Were we to be flies on the wall tomorrow at API, I bet we'd hear at least one exec making the case that print is not yet dead by pointing at the one-day spike in newspaper sales on November 5, as Obamamaniacs snapped up the historic editions as keepsakes. Newsosaur Alan Mutter writes about this phenomenon: "The mad rush among consumers to buy the historic editions proclaiming the Obama presidency is at once a validation of the power of newspapers and a reminder of what ails them." He goes on to suggest: "Newspapers need to get off their haunches, boldly pick their shots, and then rip the lids off their respective towns, turning themselves once again into confident and thundering voices delivering coverage that compels attention and delivers results."

Now, with all due respect to Alan, who I believe is even more of a geezer than I am, newspapers can do that, but it will not create a boom in sales, because it will not change the demographic fact that the average newspaper reader is closing in on 60 years of age, which as I've laid out in some detail, is not a model for a sustainable business. People were buying those November 5 papers as souvenirs, not to read any "thundering" prose. They already knew who won the election. News enterprises need to do their thundering online, first and foremost, if they want to survive.

The moguls need to realize this. They need to digest the lessons of disruptive technology outlined in their own NewspaperNext project. If they watch Michael Rosenblum's video, linked above, they will hear him tell of the whaling captains of New Bedford, America's most prosperous town in 1795. When petroleum was discovered in Titusville, Penn. in 1859, these gents failed to understand the disruptive nature of the new technology, nor the great opportunity it presented. For the less historically inclined, within our own lifetimes there are plenty of examples, from the passenger railroad to the typewriter, of once-thriving businesses that failed to re-invent themselves (and very few that succeeded).
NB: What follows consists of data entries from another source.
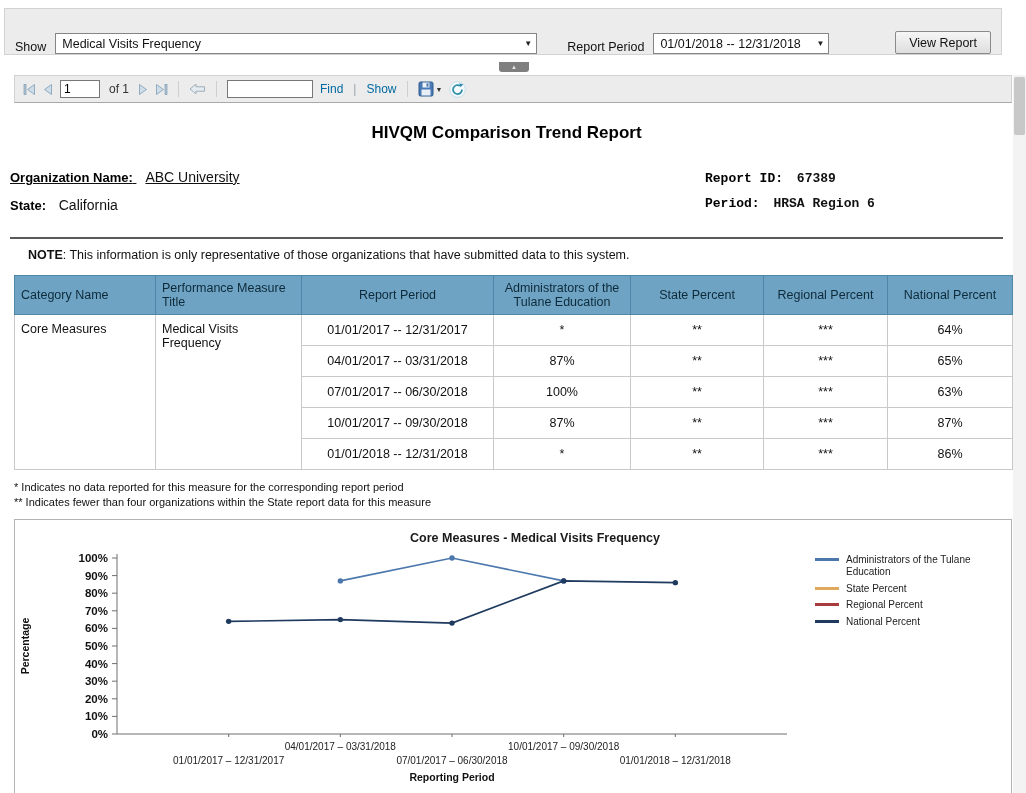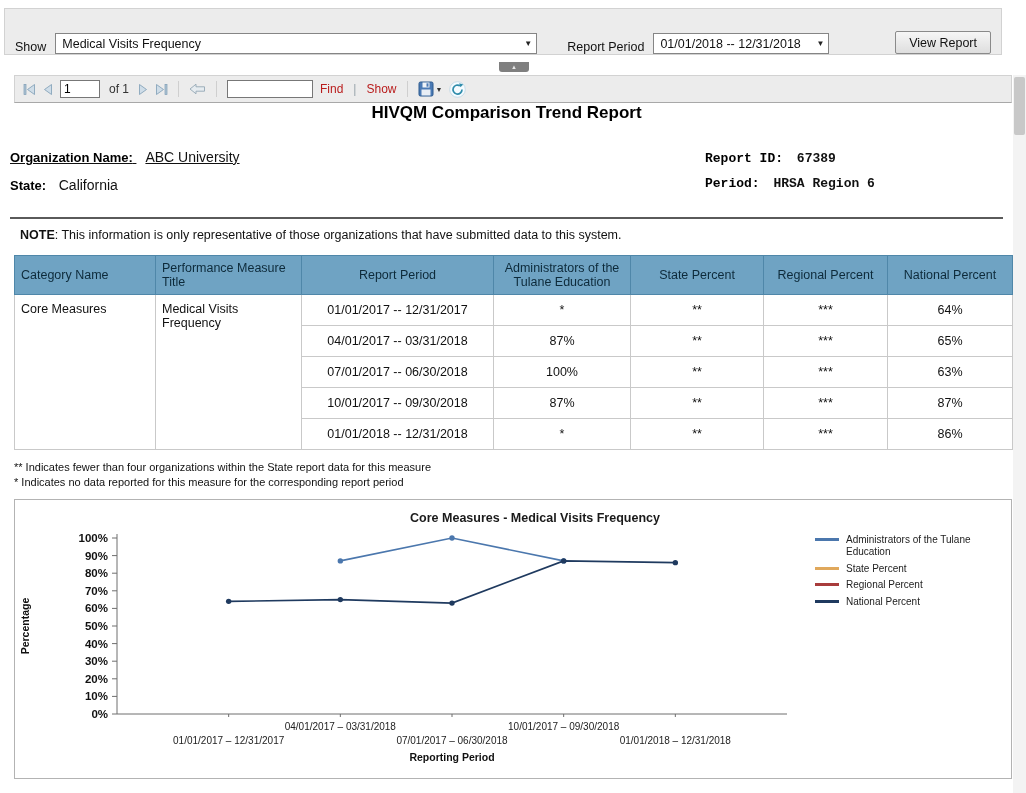--- a/index.html
+++ b/index.html
@@ -56,7 +56,7 @@
     width: 86px; height: 18px; border: 1px solid #777; font-size: 12px;
     padding: 1px 3px; font-family: "Liberation Sans", sans-serif;
   }
-  .find-link, .next-link { color: #b91c1c; cursor: pointer; }
+  .find-link, .next-link { color: #0369a1; cursor: pointer; }
   .link-sep { color: #9aa5ad; margin: 0 3px; }
   .icon-btn { display: inline-flex; align-items: center; cursor: pointer; }
   .export-caret { font-size: 7px; color: #333; margin-left: 2px; }

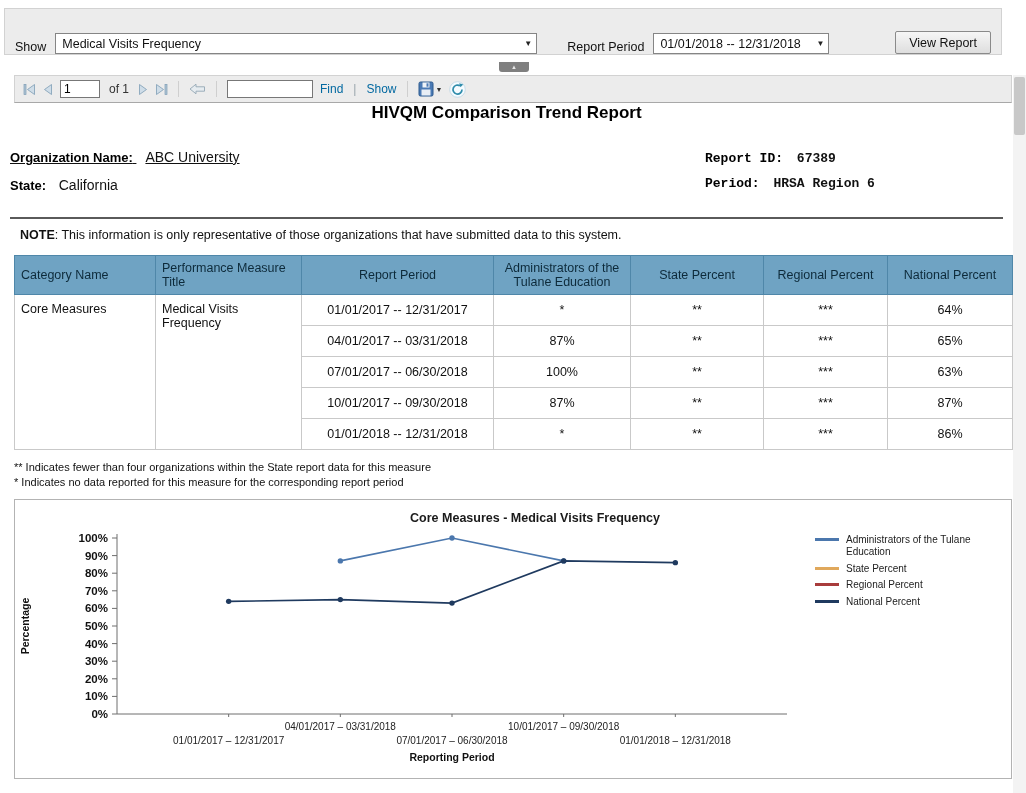--- a/index.html
+++ b/index.html
@@ -67,7 +67,7 @@
 
   
   .report { position: absolute; left: 0; top: 103px; width: 1013px; }
-  .report-title { text-align: center; font-size: 17px; font-weight: bold; margin-top: 0; color: #000; }
+  .report-title { text-align: center; font-size: 17px; font-weight: bold; margin-top: 20px; color: #000; }
 
   .fields { position: relative; margin: 26px 14px 0 10px; height: 52px; font-size: 13px; }
   .field-row { position: absolute; left: 0; }

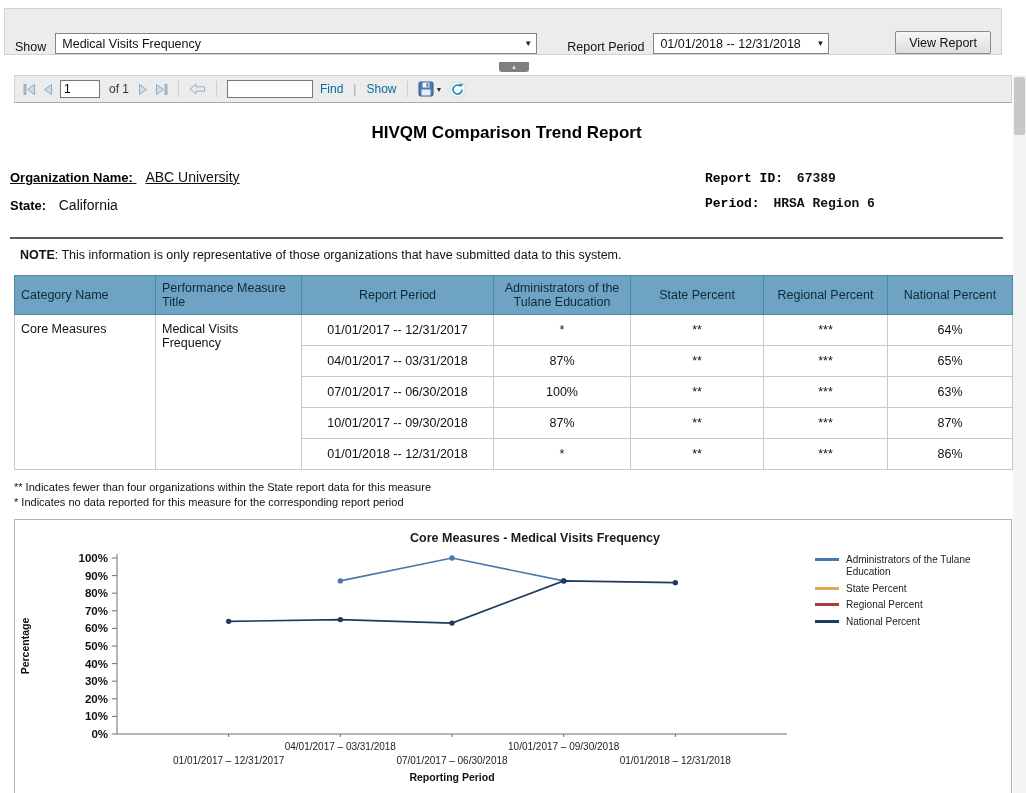--- a/index.html
+++ b/index.html
@@ -79,7 +79,7 @@
   .f-value-b { font-weight: bold; margin-left: 6px; font-size: 13px; }
 
   .rule { height: 2px; background: #5a5a5a; margin: 16px 10px 0 10px; }
-  .note-line { margin: 9px 10px 0 20px; font-size: 12.5px; }
+  .note-line { margin: 9px 10px 0 28px; font-size: 12.5px; }
   .note-bold { font-weight: bold; }
 
   

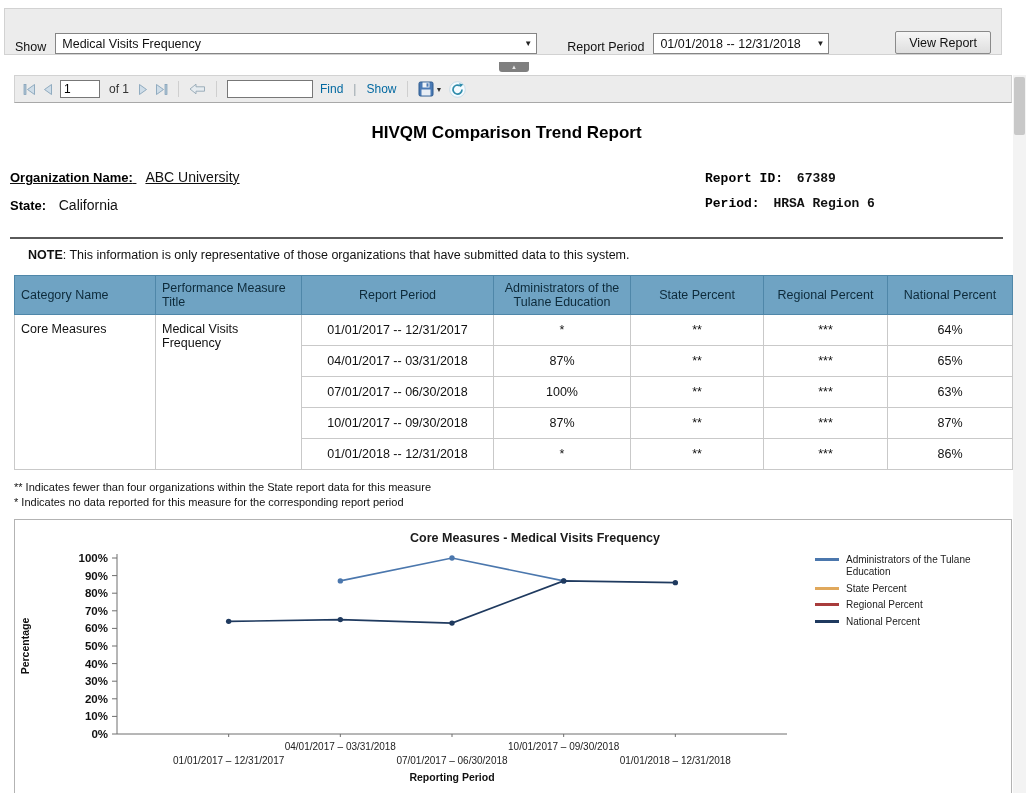--- a/index.html
+++ b/index.html
@@ -279,8 +279,8 @@
     </table>
 
     <div class="footnotes">
+      <div>* Indicates no data reported for this measure for the corresponding report period</div>
       <div>** Indicates fewer than four organizations within the State report data for this measure</div>
-      <div>* Indicates no data reported for this measure for the corresponding report period</div>
     </div>
 
     <div class="chart-box">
They also need to realize the clock has run out and we're in triple overtime. Newspapers are shutting their doors. Yet, the summit's agenda includes this item: "Strategies for reversing the decline." Forget the declines. We'll be seeing more shutdowns; it's a necessary and irreversible process. We've talked about strategies for reversing the decline for 30 years, and they have brought us where we are. What needs to be applied, instead, are the strategies, already developed, already clear, for creating new news enterprises.

Thankfully though, the execs won't have to pay much to show up, since API has a grant from the McCormick Foundation covering "virtually all expenses to attend the summit conference," including hotel, meals and "up to $500 reimbursement for travel costs." (Too bad private jets cost about that much every 15 minutes while flying.) Hopefully there will be a few bucks left over to publish a report summarizing the conference, or better yet, video.